El último día de su sexenio hablé con Echeverría nueve veces: “Señor presidente, por favor, antes de irse, quiero saber dónde está mi hijo, ya ni siquiera verlo, sólo saber dónde está. ‘Hable con Ojeda Paullada’. Pedro Ojeda Paullada me dijo: ‘Yo no tengo a su muchacho. Si quiere, vuelva a hablar con el señor presidente’. Volví a hablar con Echeverría y me devolvió a Ojeda Paullada. Unos compañeros lo agarraron del brazo: ‘Señor presidente, el caso de la señora Piedra, por favor’. ‘Hay que hablar con el procurador’. ‘Pero si acabamos de hablar con él y dice que usted...’ ‘Hay que hablar con él’, y Echeverría se fue.
“En la noche acudí a Bellas Artes. Le entregué al Presidente una fotografía de mi hijo con todos los datos por detrás. Acababa yo de hablar con mi esposo por teléfono, se sentía mal y me pidió que por lo menos le sacara a Echeverría la verdad. ‘Dígame por favor si está muerto’, y me respondió: ‘Eso yo no lo sé. Vamos a investigar, a hablar con el procurador’. Siempre me trataron con cortesía, Gutiérrez Barrios me hacía caravanas con su copete engominado, comisionaba a unos y a otros a que les explicara mi caso; conozco a todos los funcionarios públicos de México, a todos. Me vine de Monterrey a México a vivir, alquilé un departamentito en Tlatelolco para poder ir de la Secretaría de la Presidencia al campo militar número uno, de la de Gobernación a la Procuraduría (...) Hasta los acomodadores de coches de Los Pinos me conocían, los porteros de todas las antesalas gubernamentales me saludaban: ‘Usted espérese’. ‘Usted métase’. ‘Sí está; le mintieron, está adentro. Usted espérese, agárrelo a la salida’. La tenacidad de doña Rosario conmovía a todos y se volvieron sus cómplices.
Rosario murió el 16 de abril de 2022 en su casa en Monterrey y le sorprendería que ahora la reconocen quienes antes la rechazaban.
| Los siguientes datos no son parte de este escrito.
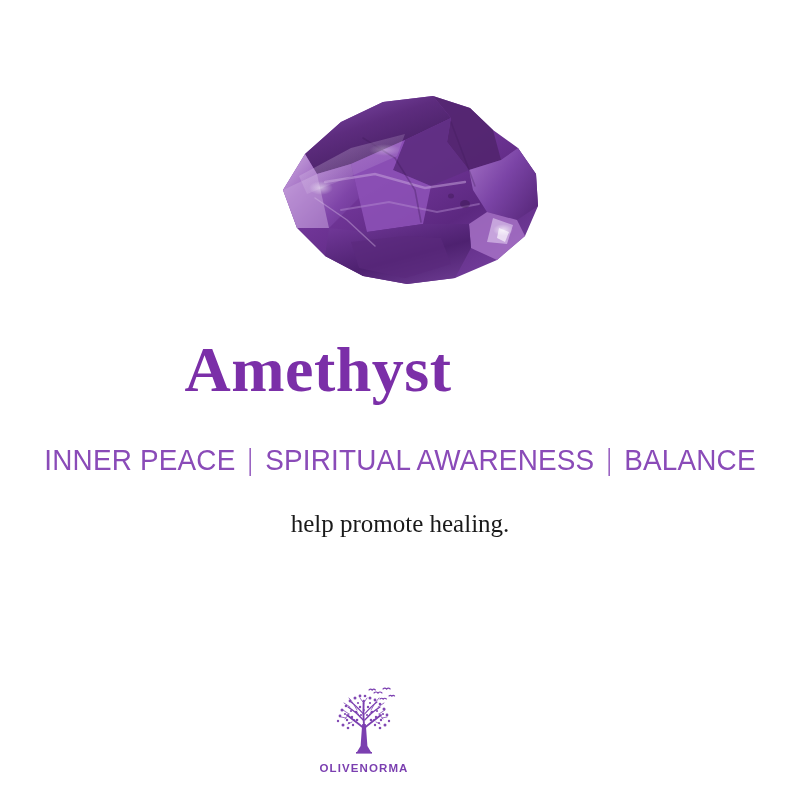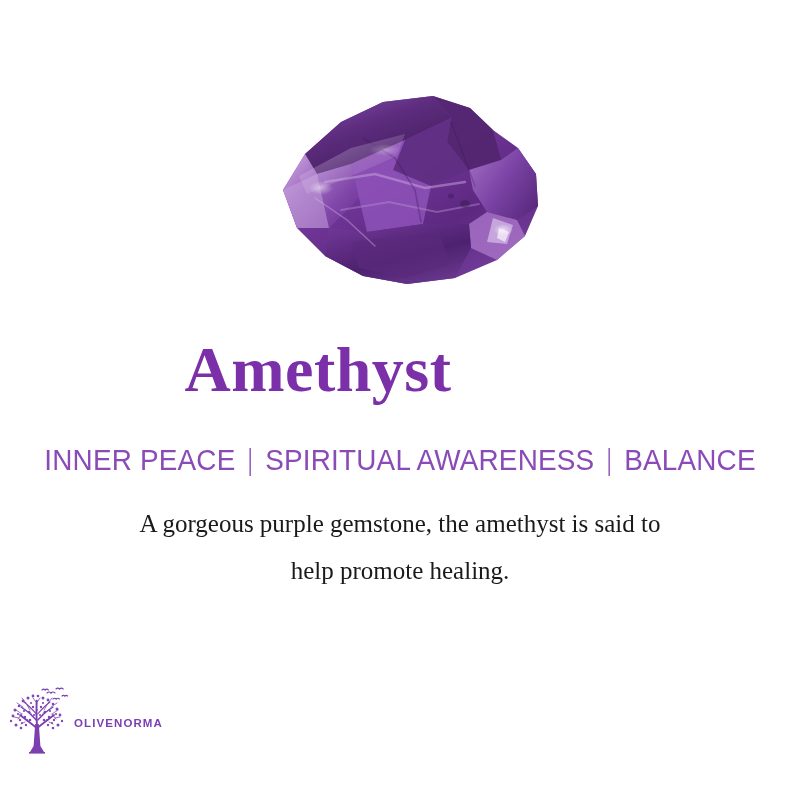"A gorgeous purple gemstone, the" span.line { html: <span>A gorgeous purple gemstone, the amethyst is said to</span> -> none }
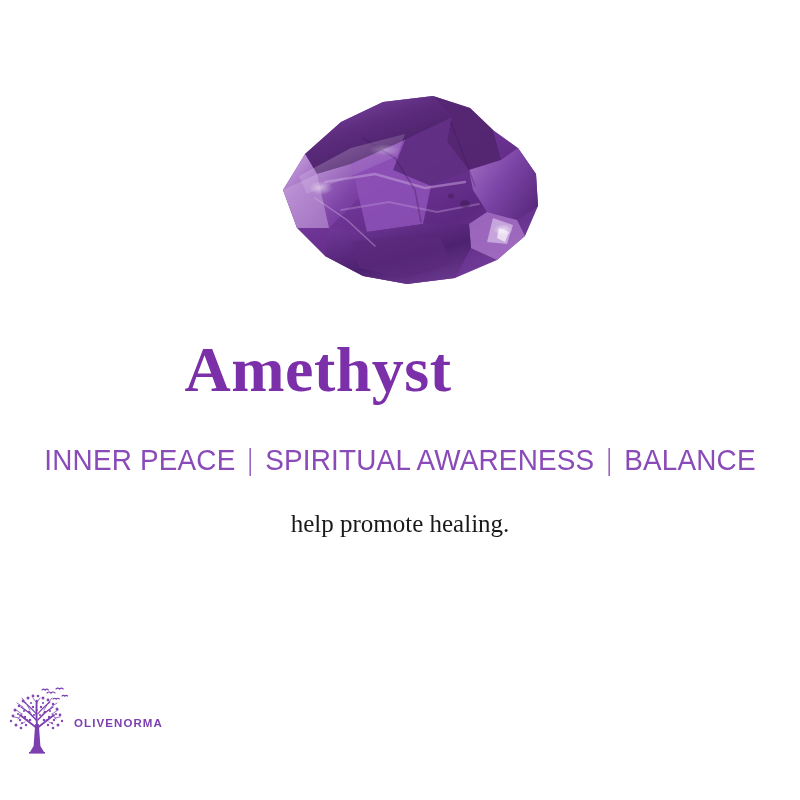"OLIVENORMA" .logo { flex-direction: row -> column }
Tocó a todas las puertas, visitó todos los reclusorios y su noble y bellísima figura debería grabarse en las antesalas de todas las oficinas de la burocracia mexicana, en las rejas de todos los campos militares, así como frente a la puerta de la Catedral, en cuyo atrio inició, con otras madres de desaparecidos, su primera y gran huelga de hambre.